Accord-cadre avec Bruxelles: le grand brouillard

Guy Parmelin et Ursula von der Leyen, vendredi, à Bruxelles | Keystone

La Suisse aime s’enflammer sur le dossier européen et le retour perdant du président de la Confédération Guy Parmelin, vendredi, à l’issue de sa rencontre avec Ursula von der Leyen, a rallumé les braises. Les milieux économiques semblent prêts à retirer leur confiance à Ignacio Cassis, conseiller fédéral en charge des Affaires étrangères, croit savoir le Sonntagsblick, qui parle d’un mystérieux plan B. qui serait négocié dans les officines fédérales, pour contourner l’accord-cadre. B comme bienvenu, après des années d’enlisement? Dans ce dossier, la Suisse a l’heure mais l’Europe a le temps. Le pays des horlogers sait qu’il ne peut se passer de son premier partenaire commercial.

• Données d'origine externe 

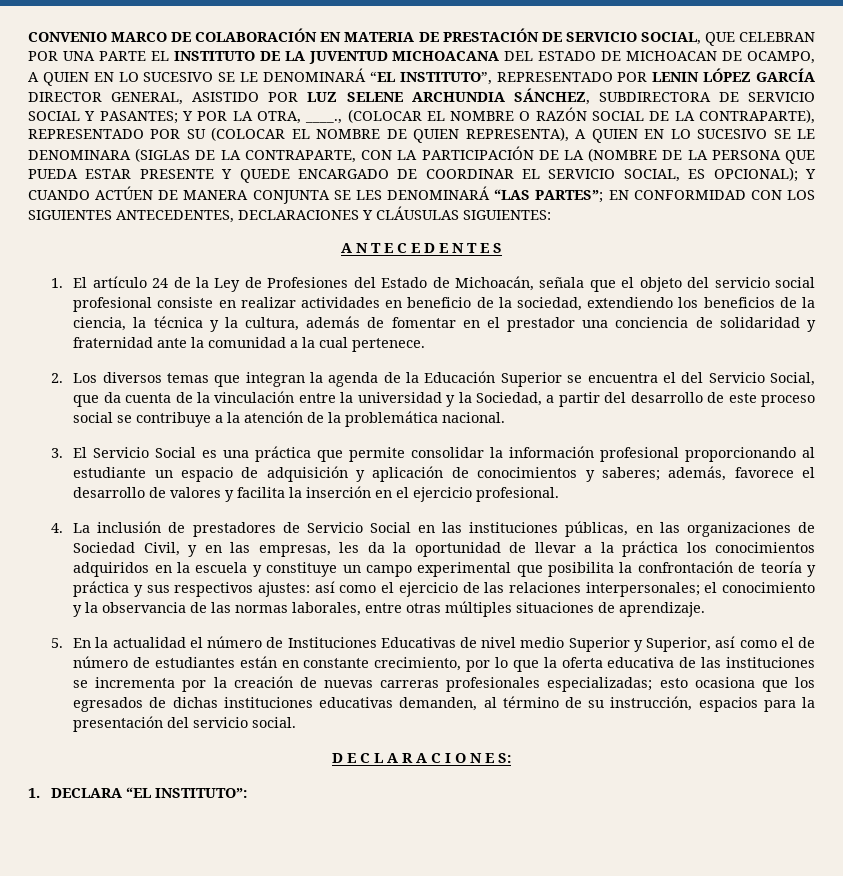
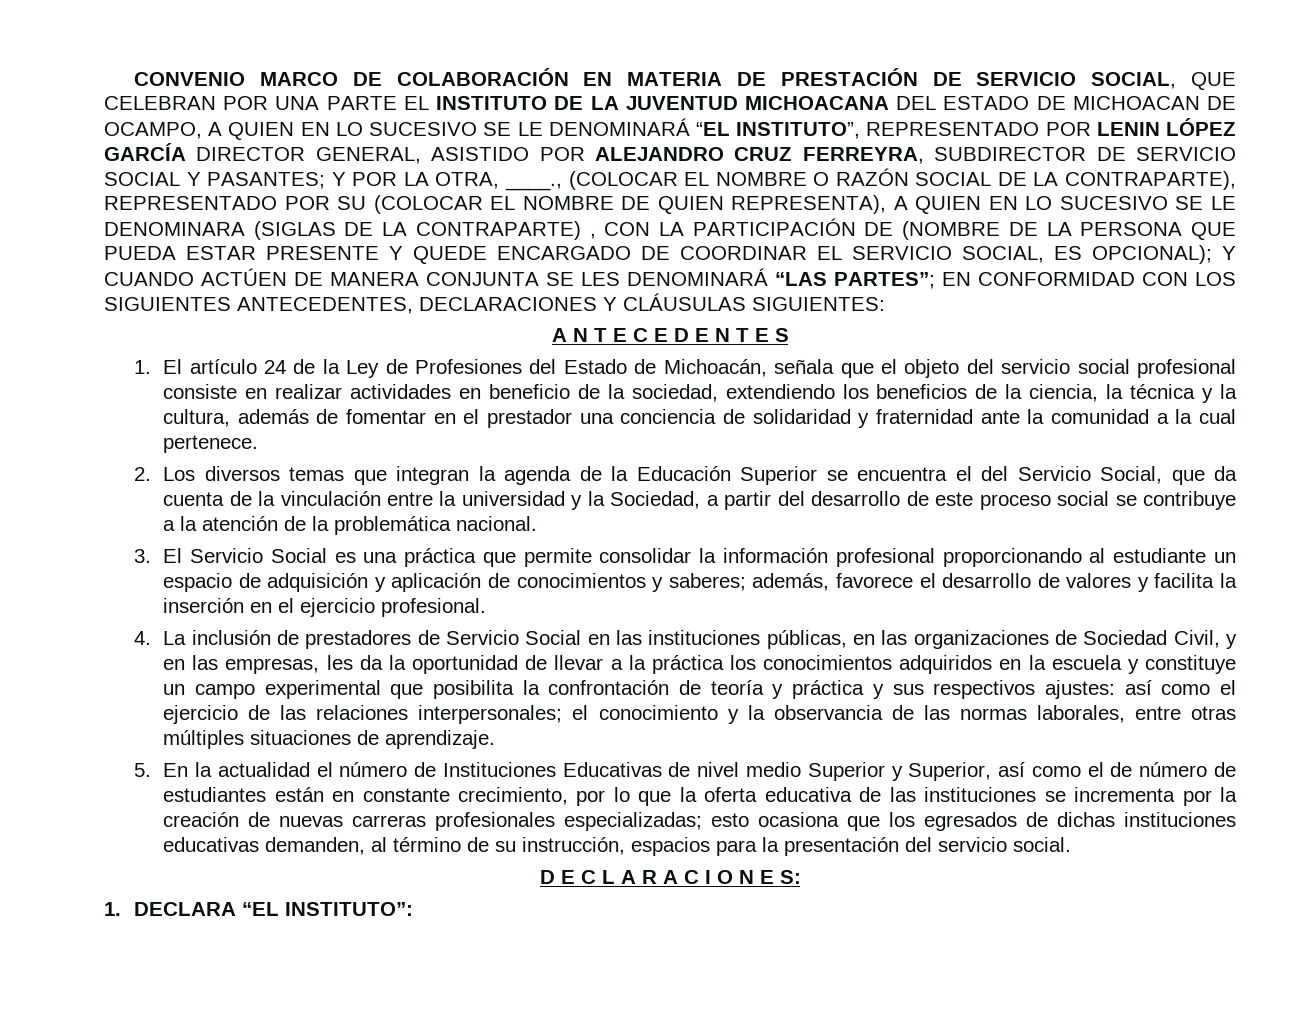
- CONVENIO MARCO DE COLABORACIÓN EN MATERIA DE PRESTACIÓN DE SERVICIO SOCIAL, QUE CELEBRAN POR UNA PARTE EL INSTITUTO DE LA JUVENTUD MICHOACANA DEL ESTADO DE MICHOACAN DE OCAMPO, A QUIEN EN LO SUCESIVO SE LE DENOMINARÁ “EL INSTITUTO”, REPRESENTADO POR LENIN LÓPEZ GARCÍA DIRECTOR GENERAL, ASISTIDO POR LUZ SELENE ARCHUNDIA SÁNCHEZ, SUBDIRECTORA DE SERVICIO SOCIAL Y PASANTES;
+ CONVENIO MARCO DE COLABORACIÓN EN MATERIA DE PRESTACIÓN DE SERVICIO SOCIAL, QUE CELEBRAN POR UNA PARTE EL INSTITUTO DE LA JUVENTUD MICHOACANA DEL ESTADO DE MICHOACAN DE OCAMPO, A QUIEN EN LO SUCESIVO SE LE DENOMINARÁ “EL INSTITUTO”, REPRESENTADO POR LENIN LÓPEZ GARCÍA DIRECTOR GENERAL, ASISTIDO POR ALEJANDRO CRUZ FERREYRA, SUBDIRECTOR DE SERVICIO SOCIAL Y PASANTES;
- Y POR LA OTRA, ____., (COLOCAR EL NOMBRE O RAZÓN SOCIAL DE LA CONTRAPARTE), REPRESENTADO POR SU (COLOCAR EL NOMBRE DE QUIEN REPRESENTA), A QUIEN EN LO SUCESIVO SE LE DENOMINARA (SIGLAS DE LA CONTRAPARTE, CON LA PARTICIPACIÓN DE LA (NOMBRE DE LA PERSONA QUE PUEDA ESTAR PRESENTE Y QUEDE ENCARGADO DE COORDINAR EL SERVICIO SOCIAL, ES OPCIONAL);
+ Y POR LA OTRA, ____., (COLOCAR EL NOMBRE O RAZÓN SOCIAL DE LA CONTRAPARTE), REPRESENTADO POR SU (COLOCAR EL NOMBRE DE QUIEN REPRESENTA), A QUIEN EN LO SUCESIVO SE LE DENOMINARA (SIGLAS DE LA CONTRAPARTE) , CON LA PARTICIPACIÓN DE (NOMBRE DE LA PERSONA QUE PUEDA ESTAR PRESENTE Y QUEDE ENCARGADO DE COORDINAR EL SERVICIO SOCIAL, ES OPCIONAL);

De quoi parle-t-on? Deux heures étaient inscrites à l’agenda du président de la Confédération Guy Parmelin et de la présidente de la Commission européenne Ursula von der Leyen, vendredi, lors mini-sommet de Bruxelles. La rencontre s'est terminée plus tôt que prévu et a permis, en langage diplomatique, «une mise à plat des divergences sur l’accord-cadre». En clair, le constat d’un blocage complet. On le sait, la Suisse veut supprimer entièrement les trois points controversés de l'accord – la protection des salaires, la directive sur les citoyens de l'Union, les aides d'Etat. L’UE n’entre pas en matière et l’a redit de la manière la plus ferme possible. Les «amis» se sont dit au revoir poliment, sans fixer de nouveau rendez-vous. Ce n’est pas encore la rupture mais on a connu relations plus heureuse.